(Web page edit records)
——
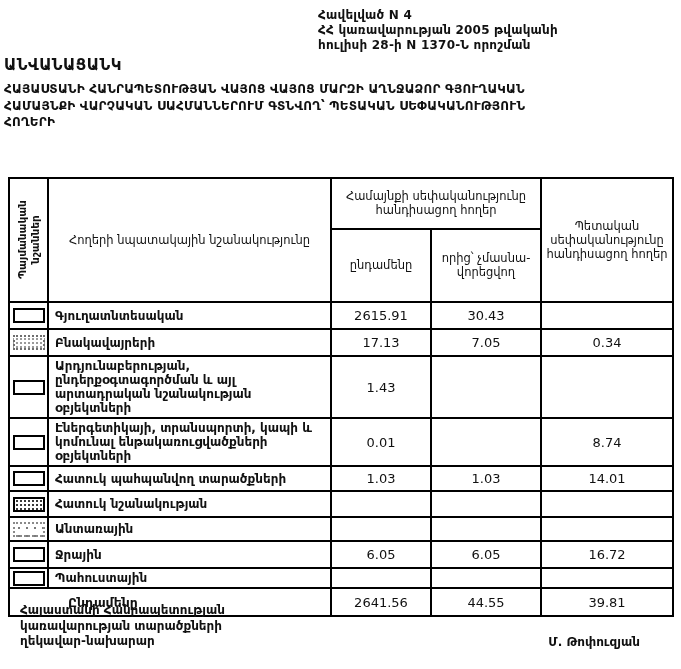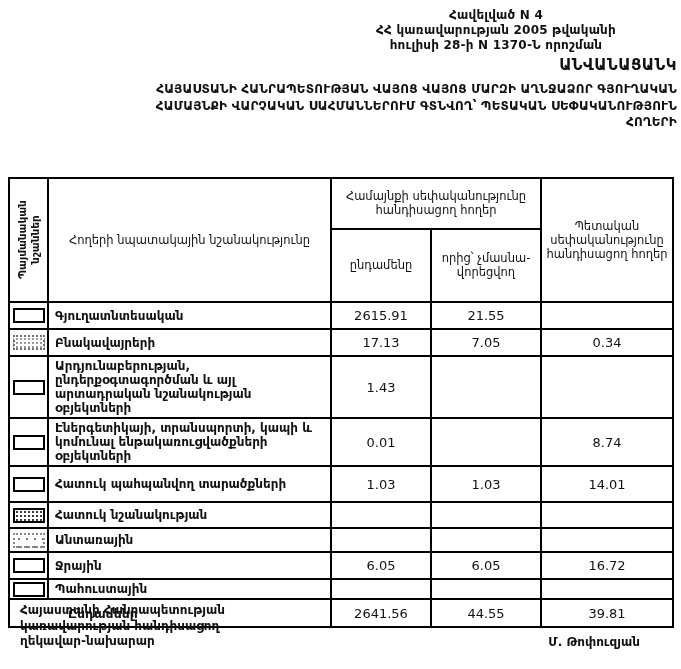"Հավելված N 4" .appendix { text-align: center -> left }
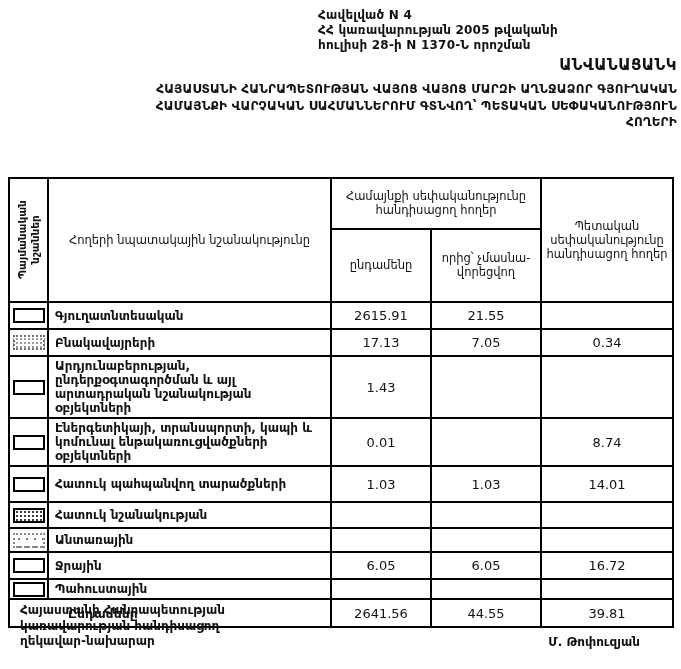"ԱՆՎԱՆԱՑԱՆԿ" .title-block { text-align: right -> left }
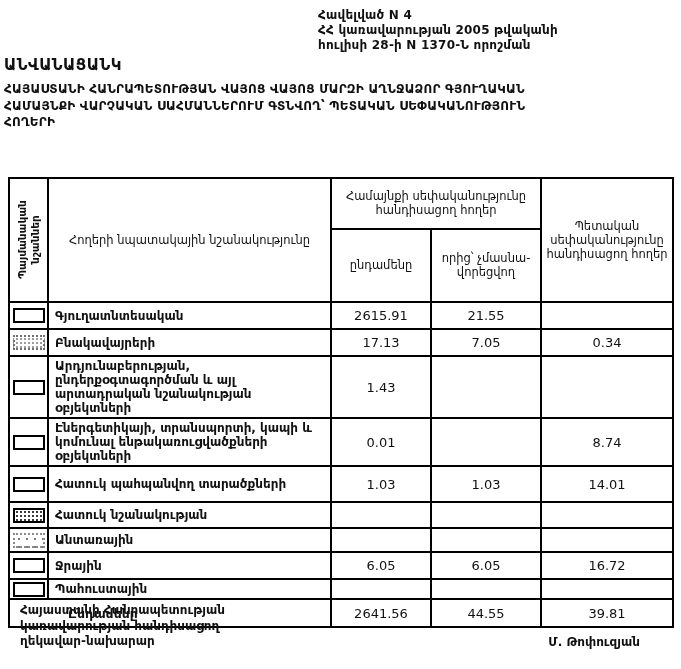"21.55" td.num-cell { text: 21.55 -> 30.43 }
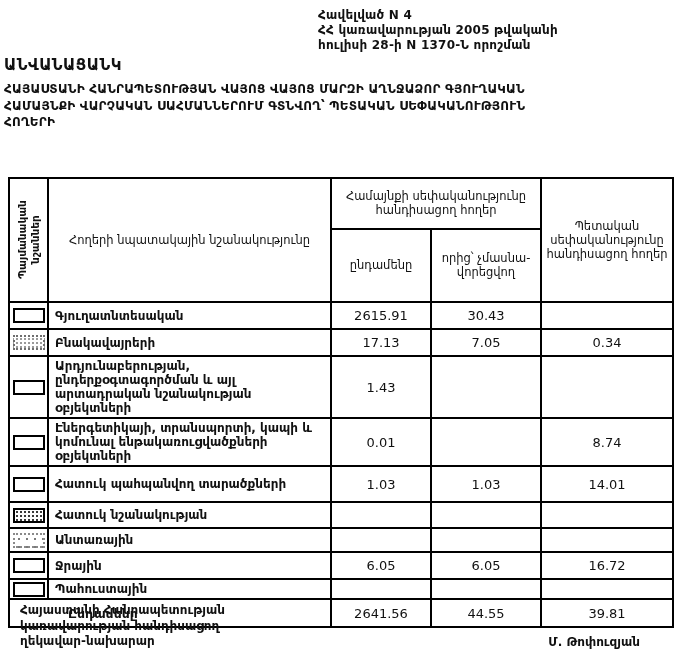"Հատուկ պահպանվող տարածքների" tr.r5 { height: 36px -> 25px }
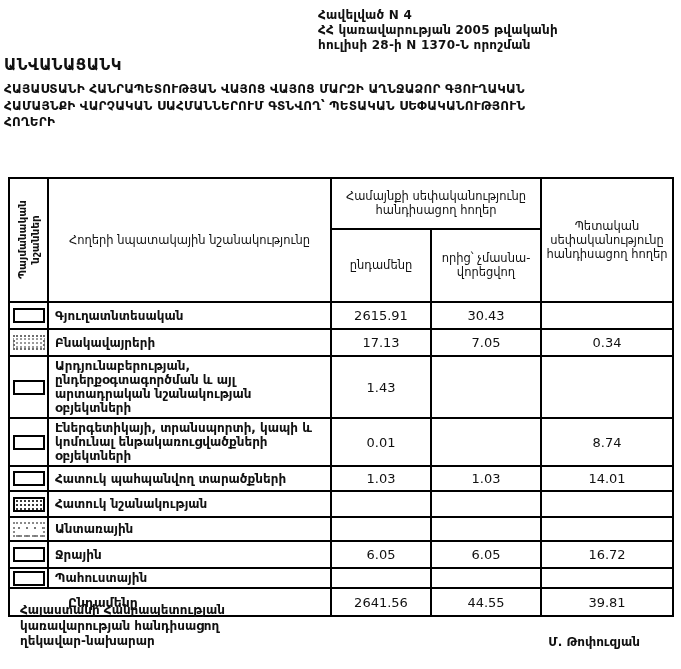"կառավարության հանդիսացող" div { text: հանդիսացող -> տարածքների }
——
◆ Goal of the exercise: The records above should be duplicated exactly, with none of their pictures kept.

◆ Answer to this task:
"Հավելված N 4" .appendix { text-align: center -> left }
"ԱՆՎԱՆԱՑԱՆԿ" .title-block { text-align: right -> left }
"21.55" td.num-cell { text: 21.55 -> 30.43 }
"Հատուկ պահպանվող տարածքների" tr.r5 { height: 36px -> 25px }
"կառավարության հանդիսացող" div { text: հանդիսացող -> տարածքների }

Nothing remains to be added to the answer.